When I was young and single my mother used to tell me I was "libre y en Tejas" or "free in Texas." She especially said that to me when I would call late at night to tell her I was spending the night at a friend's house. After she died and after my divorce I had this Texas charm engraved with the word "libre."
The thing is though, I have never been truly libre. I lived at home until I got married at 27, like a dutiful Hispanic daughter, I was married for 14 years and after my divorce I had 2 children. Then a year and a half after my divorce my father moved in. In other words I have lived with a man, except for that short year and a half, my entire life. If you add the fact that I have lived with my children since my divorce then I have never lived alone. Never. Even the summer I did an internship in Florida in 1991 my mother's stipulation was I had to live with someone so I rented a room from two older ladies.
The hilarious part about it is that I am not the kind of person who has to live with someone or needs to have someone in her life. I enjoy being alone and I have never had a problem doing things alone in the past. I've traveled alone, I've gone to concerts and I eat out alone. I was reading my journal from 1992 recently and I had so many entries where I did things by myself. I'd go to Fitzgerald's to hear a band play if I wanted to and I usually ran into friends there. I'd go to parties alone as long as I knew the host. I once traveled to Spain and back. I was with friends in between but I stayed by myself in my own pensione and had some nights out alone.
This past Friday my ex-husband picked up the kids right after he got out of work. That meant that I didn't have to rush home to get them packed and ready to go like I usually do when they go over to his house. I had plans to attend a lecture performance that night and I realized that I could go straight from work and I even had some extra time before it started. The event was at the Byzantine Chapel at the Menil. I'd wanted to try the Bistro Menil but I always have the kids in tow.
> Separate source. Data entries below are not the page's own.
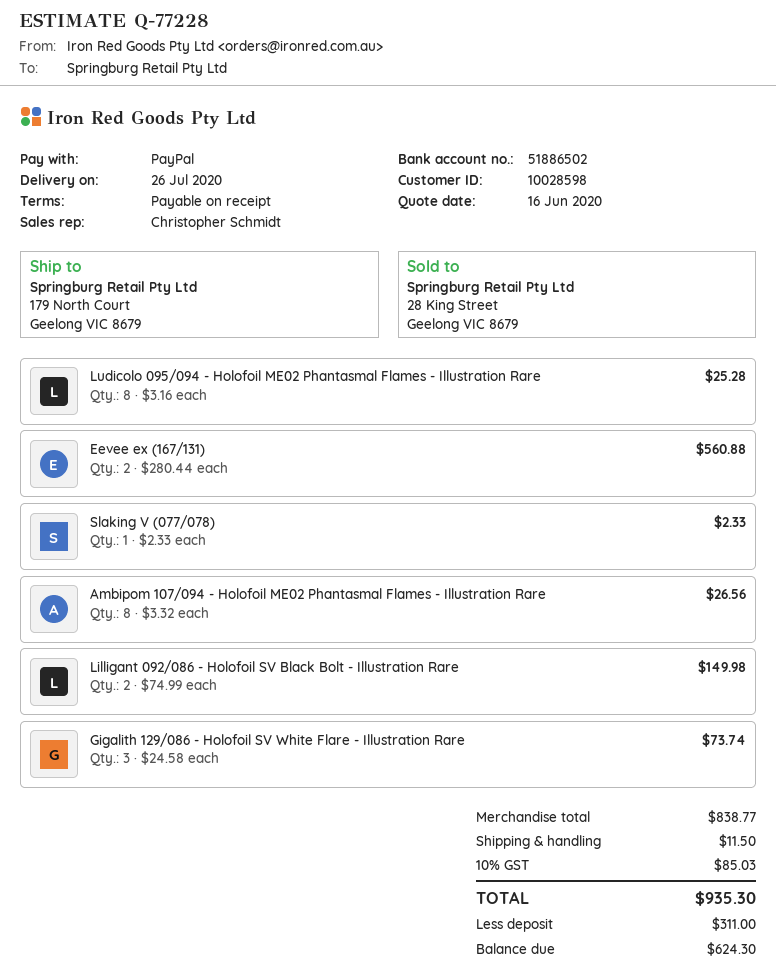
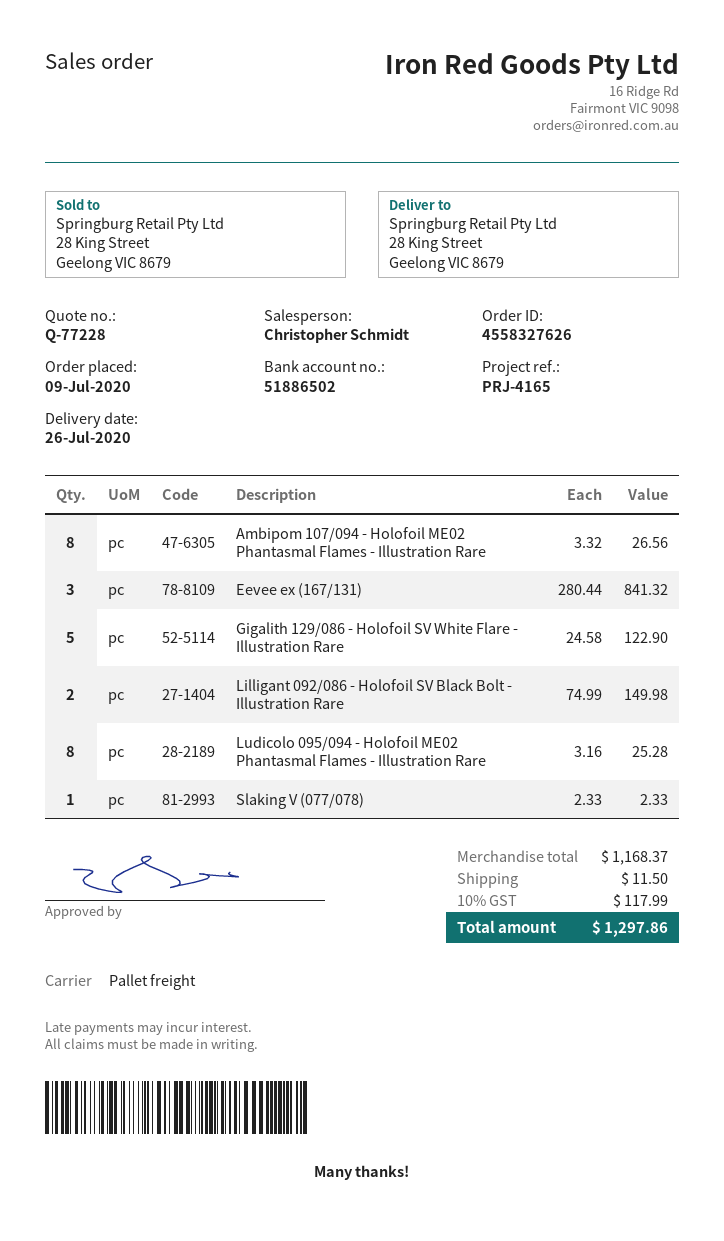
ship to: 179 North Court, Geelong VIC 8679 -> 28 King Street, Geelong VIC 8679
Eevee ex (167/131): 2 x 280.44 = 560.88 -> 3 x 280.44 = 841.32
Gigalith 129/086 - Holofoil SV White Flare - Illustration Rare: 3 x 24.58 = 73.74 -> 5 x 24.58 = 122.90
subtotal: 838.77 -> 1168.37
tax: 10% = 85.03 -> 10% = 117.99
total: 935.30 -> 1297.86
This time I had nothing to hold me back. I stopped there first and ordered a glass of wine and a small appetizer, some ahi tuna. Everything was delicious and I wrote a rough draft for this blog while I sat at the bar.
When I was finished I drove over closer to Byzantine and found a parking spot on that block. The lecture performance wasn't exactly what I had expected. It was more of a reading than a lecture and the girl was really really young. I enjoyed it none-the-less but more than anything I thoroughly enjoyed being out by myself. It was such a liberating moment. It's not that I can't do that if I want to, it's simply that I don't do it any more. Not like I used to when I was young. I felt so free. So libre!
After the lecture I met up with some friends for margaritas and I finally saw my friends' company. It was much needed ME time and a wonderful night. As I'm getting older my priorities are shifting. I get so much pleasure from those stolen moments without the kids or my father.
I wrote last time about becoming an empty nester and preparing for life after kids. Part of that preparation is getting out again. I want to have more nights like the one I had on Friday and I will. In the words of Morrissey, "I'm OK by myself."